Mais il est passé, maintenant…
— J’ai vécu une heure dans une telle anxiété, dit-elle, puis, apercevant son visage meurtri, elle sursauta : Mais vous êtes blessé ?…
— Ce n’est rien… Ils ont jeté des pierres. Nous avons tiré quelques balles, c’est un meilleur argument.
— Que s’est-il passé au Sénat ?
— Je m’attendais à des troubles. Je leur ai dit, dans mon discours, que, bien que les affaires de l’État ne fussent pas réglées, nous avions décidé de restaurer l’ancienne Constitution.
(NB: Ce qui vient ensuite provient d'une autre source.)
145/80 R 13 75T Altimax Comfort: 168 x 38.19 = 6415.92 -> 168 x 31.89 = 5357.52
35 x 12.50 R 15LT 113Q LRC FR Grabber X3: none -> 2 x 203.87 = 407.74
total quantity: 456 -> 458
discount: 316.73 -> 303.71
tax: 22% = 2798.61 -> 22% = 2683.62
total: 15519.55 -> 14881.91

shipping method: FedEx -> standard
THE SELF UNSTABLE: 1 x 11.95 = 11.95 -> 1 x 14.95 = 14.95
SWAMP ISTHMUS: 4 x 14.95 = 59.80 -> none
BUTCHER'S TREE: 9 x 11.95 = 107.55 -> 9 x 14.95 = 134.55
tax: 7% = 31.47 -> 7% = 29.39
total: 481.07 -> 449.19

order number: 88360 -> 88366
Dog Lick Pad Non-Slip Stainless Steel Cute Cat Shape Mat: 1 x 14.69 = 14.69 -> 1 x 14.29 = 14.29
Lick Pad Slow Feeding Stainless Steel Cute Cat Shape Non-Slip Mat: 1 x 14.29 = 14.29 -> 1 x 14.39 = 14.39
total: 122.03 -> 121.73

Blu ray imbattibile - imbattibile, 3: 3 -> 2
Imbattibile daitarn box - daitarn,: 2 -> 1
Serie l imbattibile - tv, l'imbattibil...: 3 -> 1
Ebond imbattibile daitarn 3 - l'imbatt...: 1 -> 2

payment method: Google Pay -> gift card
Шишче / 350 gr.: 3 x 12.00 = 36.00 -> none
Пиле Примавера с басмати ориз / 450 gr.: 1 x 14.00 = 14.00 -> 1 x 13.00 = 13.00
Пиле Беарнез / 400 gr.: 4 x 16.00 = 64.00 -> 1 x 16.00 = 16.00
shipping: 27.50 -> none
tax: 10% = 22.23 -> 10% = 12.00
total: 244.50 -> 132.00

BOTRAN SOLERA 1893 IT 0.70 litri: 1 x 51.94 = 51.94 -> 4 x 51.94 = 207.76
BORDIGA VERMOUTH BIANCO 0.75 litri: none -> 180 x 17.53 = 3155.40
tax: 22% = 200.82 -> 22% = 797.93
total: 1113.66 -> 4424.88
Mais, néanmoins, qu’il était nécessaire de purger le registre des révolutionnaires et des rebelles. Le maire sortit alors le registre et ils se précipitèrent tous pour voir quel était le corps électoral. Lorsqu’ils virent combien il était réduit, ils furent pris de fureur. Godoy en avait perdu l’usage de la parole. Cet homme est un idiot. Louvet leur annonça que cela ne représentait qu’un minimum ; qu’au fur et à mesure du rétablissement de l’ordre, nous étendrions le droit de vote ; mais ils ont poussé des hurlements de fureur. En vérité, sans les huissiers et quelques hommes de la garde, je crois bien qu’ils m’auraient attaqué, là, dans la Chambre. Moret m’a menacé du poing – ce ridicule petit imbécile – et il s’est précipité dehors pour haranguer la foule.
— Et Savrola ?
— Oh ! Savrola resta calme. Il riait en voyant le registre. « Ce n’est qu’une question de quelques mois, dit-il, je suis étonné que vous pensiez que cela en vaille la peine. » Je lui dis alors que je ne comprenais pas, mais il n’avait pas tort.
Il prit la main de sa femme et gravit l’escalier lentement, plongé dans ses pensées.
Il y a peu de repos pour un homme politique pendant une époque de désordre civil. À peine Molara avait-il atteint les derniers degrés qu’un homme s’avança à sa rencontre. Il était petit, sombre et très laid, avec une figure ridée par l’âge et la vie sédentaire. Sa pâleur contrastait avec sa chevelure et sa courte moustache de ce noir violacé que la nature elle-même ne peut imiter. Il tenait dans sa main une liasse épaisse de papiers,
soigneusement classés entre ses doigts longs et délicats. C’était le secrétaire particulier de Molara.
— Qu’y a-t-il, Miguel ? demanda le président. Avez-vous quelques papiers à me communiquer ?
— Oui, monsieur, quelques minutes suffiront. Vous avez eu une journée agitée. Je me réjouis qu’elle se soit bien terminée.
— Elle n’a pas manqué d’intérêt, dit Molara avec lassitude. Avez-vous quelque chose pour moi ?
— Plusieurs dépêches étrangères. La Grande-Bretagne a envoyé une note concernant la sphère d’influence du sud de la Colonie africaine ; notre ministre des Affaires étrangères a rédigé un projet de réponse.
— Ah ! ces Anglais, si cupides, si dominateurs ! Mais nous devons être fermes ; je sauvegarderai les territoires de la République contre tout ennemi, qu’il soit intérieur ou extérieur. Nous ne pouvons envoyer d’armées, mais, Dieu merci, nous pouvons expédier des dépêches… Est-ce assez violent ?…
— Votre Excellence n’a aucune crainte à avoir. Nous avons défendu nos droits de la façon la plus catégorique ; ce sera une grande victoire morale.
— J’espère que nous en tirerons aussi des avantages matériels. Le pays est riche, il y a de l’or… Cela explique la note. Évidemment, nous devons répondre sévèrement… Quoi d’autre ?
— Quelques papiers relatifs à l’armée, nominations et promotions, dit Miguel en montrant le paquet de papiers qu’il tenait entre le pouce et l’index. Ces sentences à confirmer, un projet du budget Morgon, afin d’avoir votre avis et vos directives, et une ou deux choses moins importantes…
— Hm… Un long travail… Très bien, je viens, nous allons voir cela. Très chère, vous savez combien je suis
occupé. Nous nous verrons ce soir au dîner.